Overall sales for the first half was 3.85 billion yuan ($604 million), up 1 percent from 3.81 billion yuan ($598 million) in the first half of 2014. Net profit was up 2.9 percent to 657 million yuan ($103 million).
For the six months, domestic sales rose 3.1 percent to 2.61 billion yuan ($410 million), offsetting a 3.2 percent decline in exports to 1.17 billion yuan ($183 million). The company cited weak currencies, other than the U.S. dollar, for the dip in exports.
Sales of two-platen Jupiter machines leaped 64.2 percent year-over-year to 362 million yuan ($57 million), while sales of all-electric Zhafir Venus machines jumped 25.9 percent to 333 million yuan ($52 million).
Still, those two lines make only a fraction of the company's sales. Sales of Haitian's top-selling servo-hydraulic Mars line declined 6.4 percent to 2.74 billion yuan ($430 million).
The company sold 13,683 machines in the period, down from 14,062 in the first six months of 2014, but the average price per machine climbed 4.2 percent to 276,000 yuan ($43,300).
This spring, Haitian opened a mammoth 120,000-square-meter factory for making Zhafir electric machines in Chunxiao, near the company headquarters. The company already has begun work on expanding to a parcel next door to the new factory.
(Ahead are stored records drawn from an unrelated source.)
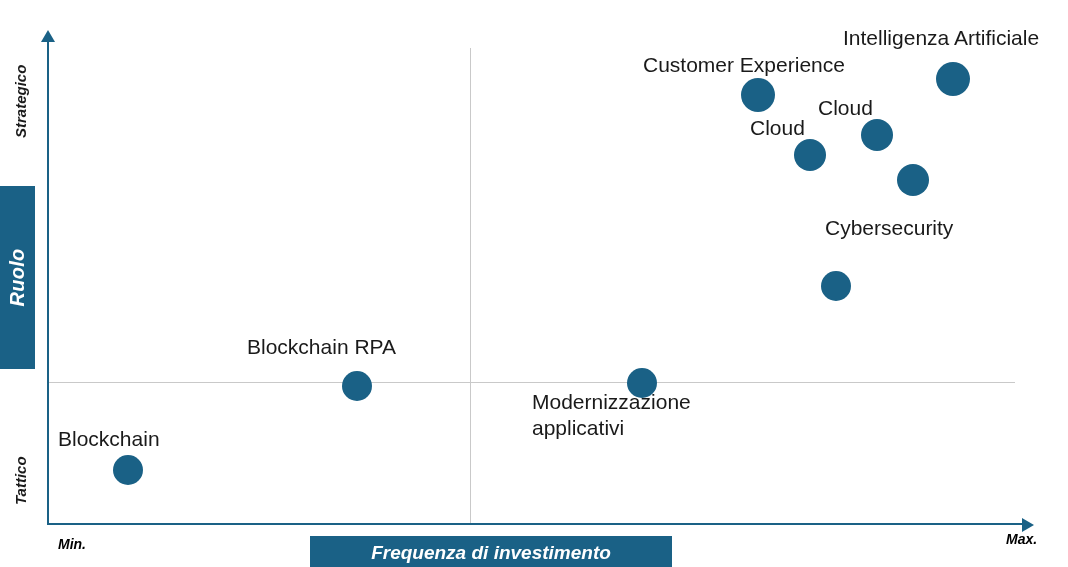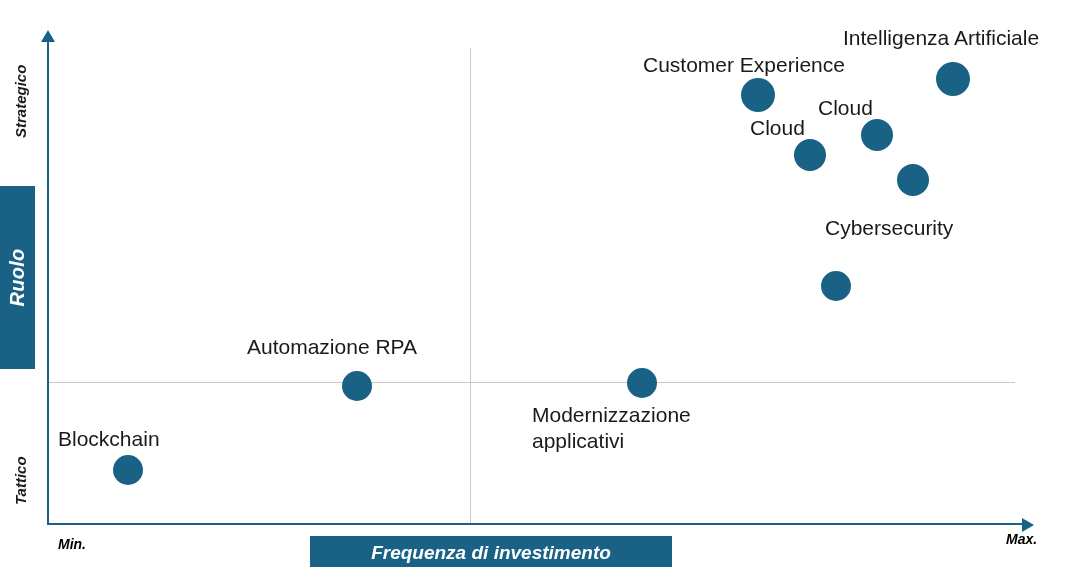--- a/index.html
+++ b/index.html
@@ -202,7 +202,7 @@
 
   <div class="bubble" style="left:821px; top:271px; width:30px; height:30px;"></div>
 
-  <div class="pt-label" style="left:247px; top:334px; width:220px;">Automazione RPA</div>
+  <div class="pt-label" style="left:247px; top:334px; width:220px;">Blockchain RPA</div>
   <div class="bubble" style="left:342px; top:371px; width:30px; height:30px;"></div>
 
   <div class="bubble" style="left:627px; top:368px; width:30px; height:30px;"></div>

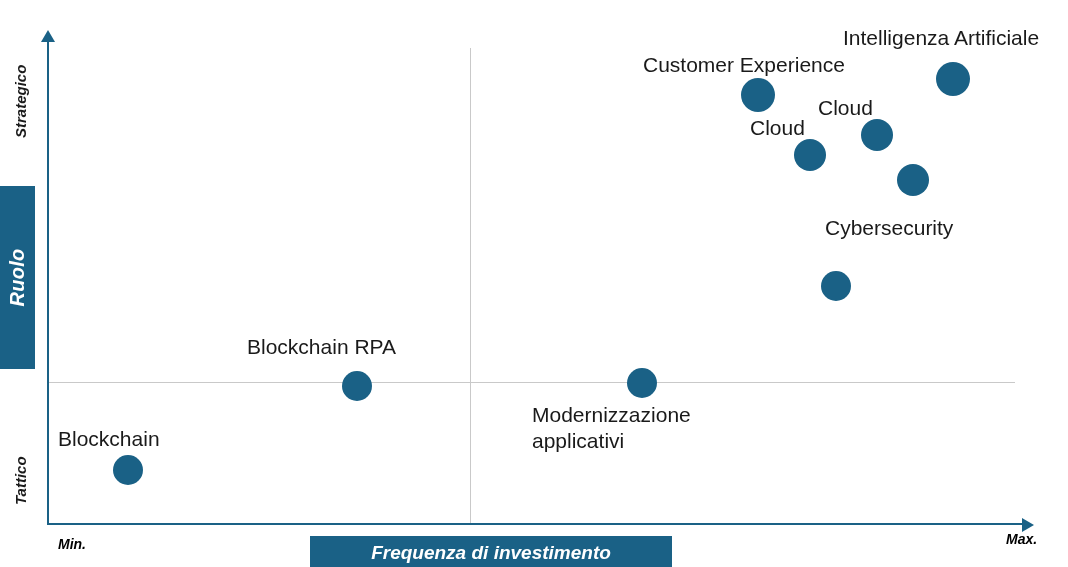--- a/index.html
+++ b/index.html
@@ -206,7 +206,7 @@
   <div class="bubble" style="left:342px; top:371px; width:30px; height:30px;"></div>
 
   <div class="bubble" style="left:627px; top:368px; width:30px; height:30px;"></div>
-  <div class="pt-label two-line" style="left:532px; top:402px; width:220px;">
+  <div class="pt-label two-line" style="left:532px; top:389px; width:220px;">
     <div>Modernizzazione</div>
     <div>applicativi</div>
   </div>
“We are not expanding only for capacity,” said Helmar Franz, Haitian's executive director and chief strategy officer, Franz said in an interview with Plastics News in Hong Kong, where Haitian released its second-quarter results. “We can make a bigger range of machines from small to big in the same place. Our flexibility is increased.”
Franz was interviewed by Plastics News in Hong Kong, where Haitian released its second-quarter results.
Wryly acknowledging the turmoil in Chinese markets, Franz said, “We don't look at just Friday to Monday. We look long-term.”